Ask yourself: Does this home and surrounding neighborhood feel safe? It is important to trust your instincts about the general safety of a property, but there are also specific things you can look for to determine how safe a place is from crime and fire. Click on a topic below to see more.
Is the property in a safe neighborhood?
To research crime rates of different neighborhoods, go to the local Police Department’s website to look up crime safety facts by zip code, or even apartment complex.
Are address numbers clearly visible?
This helps police, fire fighters, and EMS locate your residence in an emergency.
Are public areas well lit?
Whether you are standing in the parking lot or outside your front door, adequate lighting allows you to distinguish the facial expressions of someone standing 10 feet away at any time of day.
Are parking spaces marked with apartment numbers?
Unmarked parking spaces are best, because the presence/absence of a car is a clear indicator of whether someone is home… A vacant parking space labeled with its corresponding apartment number could lead to potential burglary of an empty home!
Are shrubs and trees around the property well maintained?

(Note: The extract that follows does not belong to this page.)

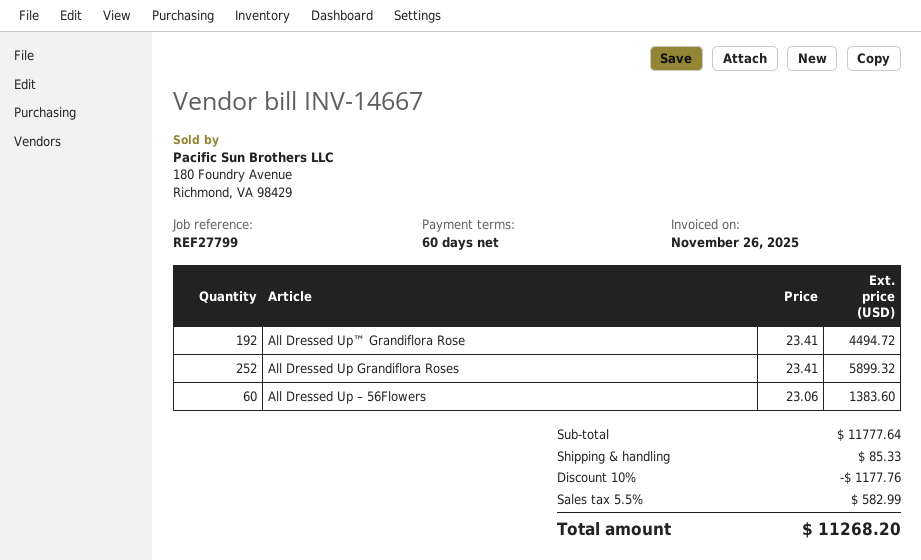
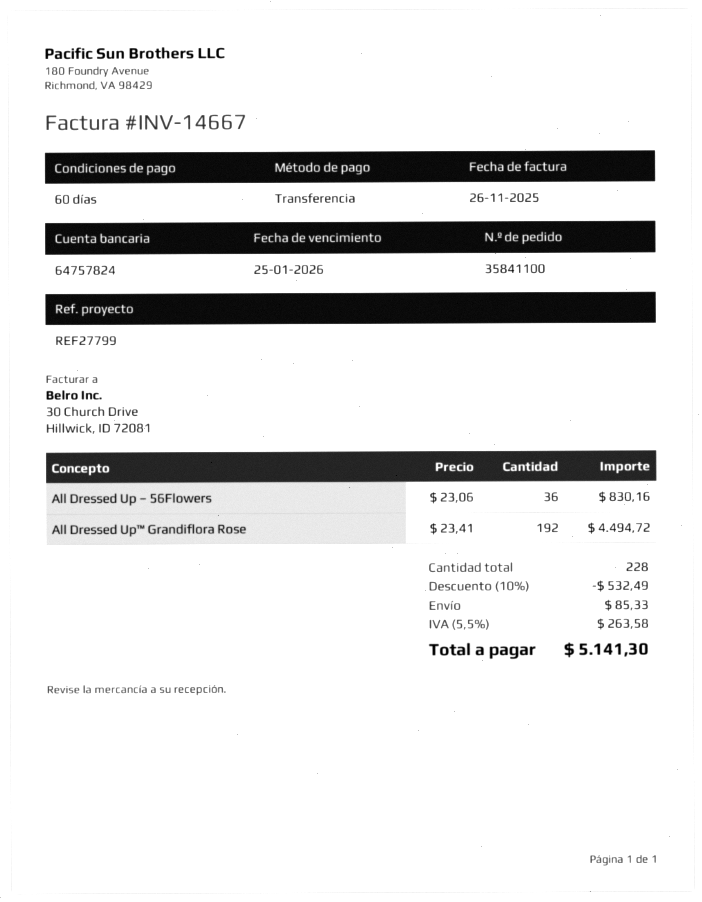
All Dressed Up Grandiflora Roses: 252 x 23.41 = 5899.32 -> none
All Dressed Up – 56Flowers: 60 x 23.06 = 1383.60 -> 36 x 23.06 = 830.16
discount: 10% = 1177.76 -> 10% = 532.49
tax: 5.5% = 582.99 -> 5.5% = 263.58
total: 11268.20 -> 5141.30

Overgrown plant life provides a hiding place for potential intruders, so be particularly wary of shaggy shrubs in neighborhoods with high crime rates!
What is the timeframe for completion of repair work?
Talk to current residents about their experiences requesting repairs… Remember: many repair issues involve your personal safety, so it is important to live in a residence where management responds to maintenance requests in a timely manner.
When was the last Fire Marshal Inspection?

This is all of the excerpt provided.